Distribution Network Operators (DNOs) experience faults on their electricity distribution networks, which result in Customer Interruptions (CIs) and Customer Minutes Lost (CMLs). Most CIs and CMLs are incurred on the high voltage (HV) network. DNOs implement a number of measures to reduce the amount of CIs and CMLs incurred, for example through switching via automation and or remote control, use of protection relays to identify faults and minimise impact. However, these measures mostly only address scenarios where the fault has already materialised. Further improvements in network performance and reduction in operating costs could be achieved if DNOs are able to monitor key network characteristics, e.g. voltage and current in real-time, and carry out interventions (e.g. asset or component repairs) before a fault materialises. Monitoring network characteristics in real-time presents some practical challenges and considerations. For example:
• What are the typical network characteristics that are identifiable before different types of faults?
• How would the location of the emerging fault be identified?
• What are the operational processes and steps that would need to be followed to successfully pre-empt an emerging fault?
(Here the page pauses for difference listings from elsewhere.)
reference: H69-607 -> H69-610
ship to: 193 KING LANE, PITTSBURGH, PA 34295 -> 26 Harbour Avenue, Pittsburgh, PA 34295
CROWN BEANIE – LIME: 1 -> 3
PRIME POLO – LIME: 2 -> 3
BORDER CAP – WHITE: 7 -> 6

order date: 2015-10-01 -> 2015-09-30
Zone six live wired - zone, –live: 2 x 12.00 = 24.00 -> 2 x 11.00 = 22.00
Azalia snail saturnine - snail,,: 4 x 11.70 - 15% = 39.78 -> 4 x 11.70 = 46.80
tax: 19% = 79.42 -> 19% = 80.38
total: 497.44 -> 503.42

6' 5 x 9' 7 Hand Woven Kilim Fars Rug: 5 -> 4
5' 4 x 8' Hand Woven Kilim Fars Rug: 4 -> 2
This project aims to test a solution, “Distribution Fault Anticipation” (DFA), to monitor feeders to pre-empt faults. The DFA solution consists of a disturbance recorder (which can be installed on HV or 33kV feeders to monitor network characteristics) and a “Master station” (a cloud-based service which provides the secure conduit and main data repository between the DFA and the DNO). This will be trialed alongside a network analysis tool (ASPEN Distriview) and Fault Passage Indicators (FPIs) to monitor a selection of HV and 33kV feeders and expectantly identify the location of network issues before they manifest into faults.
Objectives
The objectives of the project are to:
• Validate the process of sampling network characteristics (such as voltage and current), using DFA devices, in real-time to identify pre-fault disturbances;
• Validate the process of analysing system performance, and sending notifications of pre-fault disturbances, in real-time;
• Prove the analytical capability of the DFA devices to identify different types of pre-fault conditions in real-world environments;
• Develop and validate a process to use outputs of multiple tools (DFA devices, FPIs, protection, modelling tools etc.) to identify the source and location of pre-fault disturbances;
• Develop and validate an operational process for responding to DFA outputs and carrying out repairs to pre-empt faults.
Learnings
Outcomes
The trial of the DFA-Plus solution showed that it is fully achievable to employ the technology to a range of pre-fault and post-fault use cases. In the pre-fault use case the technology was used to identify a wide range of leading indicators of network events which were indicative of emerging or underlying issues on the electricity distribution network. In the post-fault use case, the trial also showed that the solution could be used to identify fault locations more quickly.
During the project an end-to-end process was trialled which involved: reviewing notifications provided by the DFA-Plus devices, network modelling using DFA-Plus-sourced outputs, field investigations to confirm issues highlighted by the DFA-Plus. This process showed that the DFA-Plus could reliably detect and classify waveforms of network events and send pertinent notifications to alert users. These alerts were a learning from the project also showed that these outputs when modelled and used alongside other information (e.g. network data from FPIs, auto reclosers and weather), could provide reasonably accurate insights.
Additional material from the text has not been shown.